Un des points d’appel avancés concernait la constitutionnalité de l’article 46 (h) (ii) de l’ICTA Act. Cela, car c’est en violation avec les principes de légalité de sécurité juridiques comme la stipule la Part II de la Constitution.
Vinod Seegum avait plaidé par le biais de son homme de loi, Me Antoine Domaingue, Senior Counsel, que cet article 46 (h) (ii) de l’ICTA Act est en violation de la section 10 (4) de la Constitution.
La section 10 (4) de la Constitution stipule qu’en matière pénale, toute loi doit être formulée avec suffisamment de précisions pour permettre à une personne de réglementer sa conduite.
Me Antoine Domaingue (SC) a aussi argué que le terme « causing annoyance » était vague car ce n’est pas défini dans la loi et de ce fait, cela créé une incertitude.
Or, dans leur jugement, les juges ont statué qu’effectivement l’article 46 (h) (ii) ne définit pas clairement et avec certitude le comportement qui relève hors du terme « causing annoyance » pour déterminer si une conduite est criminelle.

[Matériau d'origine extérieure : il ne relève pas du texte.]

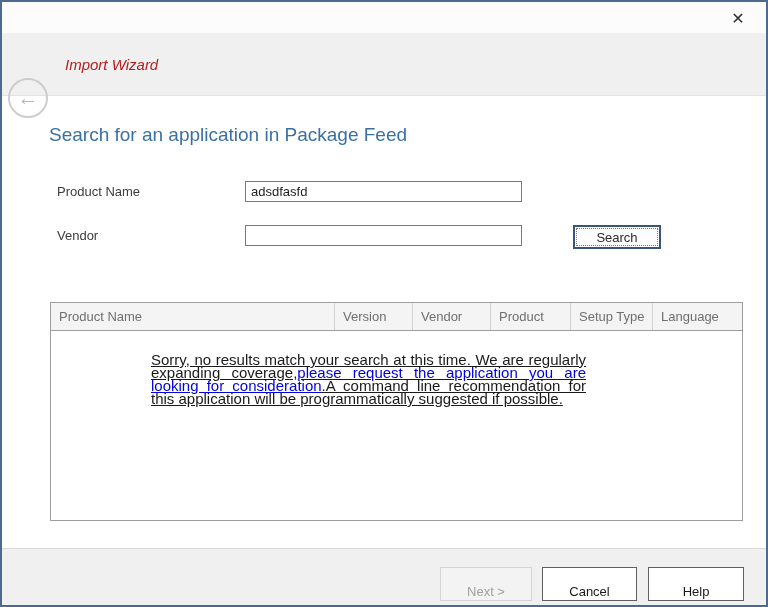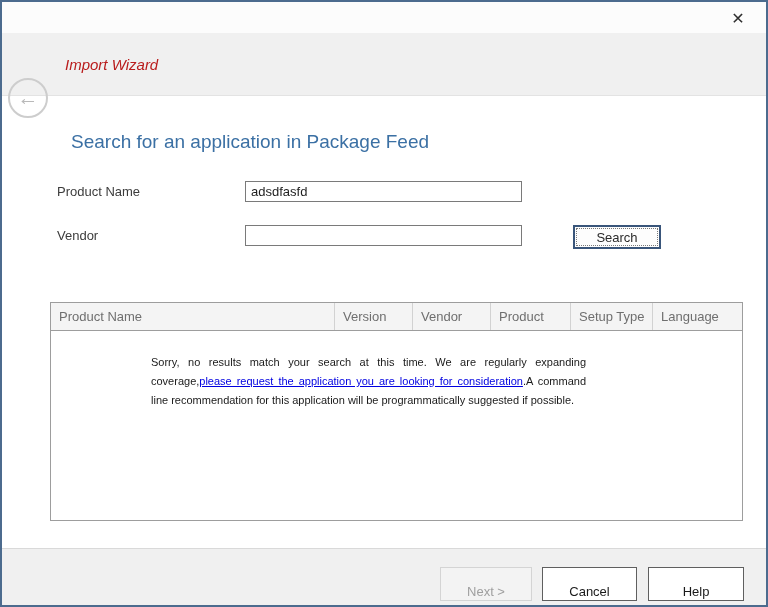"Search for an application in" .heading { margin-left: 22px -> none; top: 129px -> 122px }
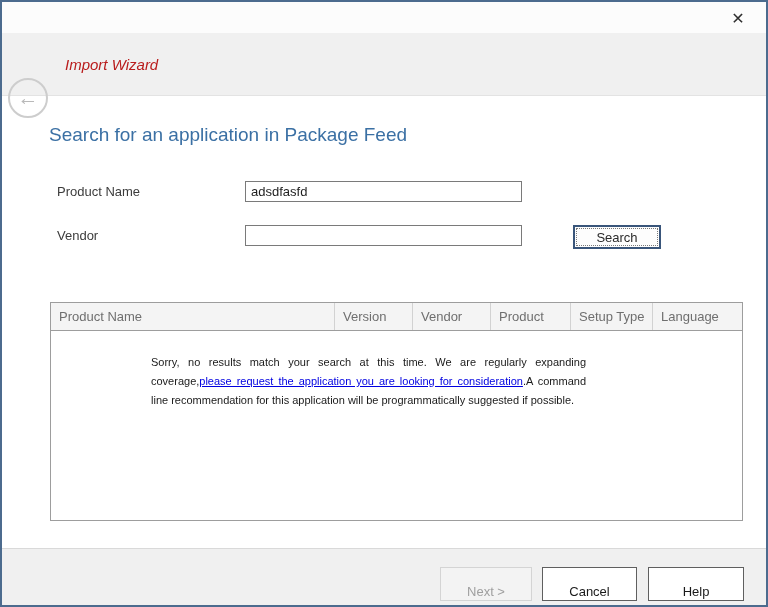"Sorry, no results match your" .empty-msg { font-size: 11px -> 15px; line-height: 19px -> 13px; text-decoration: none -> underline }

A travers leur jugement, les juges expliquent ceci : “We are fully alive to the fact that, with the advent of information and communication technology and its rapid growth, it has become a challenge to regulate communications on the internet and especially on social media platforms. The ease with which material may be published online, or shared via social networks has brought into sharp focus the abuse of the right to communicate freely on the internet and on social media platforms. Although our Constitution protects the right to freedom of expression, it does not mean that it gives carte blanche for the transmission of communications which contravene the basic standards of our society; a person may obviously exercise his right to communicate freely on the internet and on social media platforms, but in so doing he should ensure that he is in no way infringing the rights of others. Just as in the offline world a person cannot insult or defame others with impunity under the guise of exercising his right to freedom of expression, in the online context too there are certain parameters which need to be respected. It is of utmost importance that those parameters be clearly defined, the more so when those parameters are meant to restrict freedom of expression”.
Ainsi, par manque de précision, les juges ont conclu que l’article 46 (h) (ii) est en violation du principe de légalité, prive un citoyen de protection de la loi, comme le garanti la section 10 de la Constitution.
Ils ont fait ressortir que l’article 46 (h) (ii) de l’ICTA Act, comme il était au moment des faits, doit être annulé, étant anti constitionnel.
Hors texte :
Vinod Seegum, président de la Government Teachers Union :
“ Mes hommes de loi ont fait beaucoup de recherches et leur travail a été récompensé »
A l’issue du verdict de la Cour, Vinod Seegum a déclaré que cette affaire m’a énormément affecté. « Sa ti bien stress moi », a-t-il ajouté.
De plus, le syndicaliste a laissé entendre que ce n’est que le 18 février 2019 que l’appel a été entendu devant la Cour suprême et ce n’est qu’après deux ans et quelques mois que le verdict est tombé en Cour suprême.
Le syndicaliste remercie ses avocats, Mes Antoine Domaingue et Naveen Dookhit. « Monn pass mizer ar sa zaffaire là », dira Vinod Seegum, qui a ajouté que tout déplacement à l’étranger il devait avoir l’autorisation du tribunal pour voyager. Il a aussi soutenu que le jugement de la Cour suprême l’a blanchi, tout en expliquant avoir fait « ces commentaires dans le cadre d’une campagne électorale syndicale ».
Le syndicaliste a fait ressortir que le point évoqué lors de son appel, est que : « Cette loi était anticonstitutionnelle et a bafoué ses droits ». « C’est un point qui a été retenu par les juges d’appel de la Cour suprême. Mes hommes de loi ont fait beaucoup de recherches et leur travail a été récompensé », a-t-il soutenu.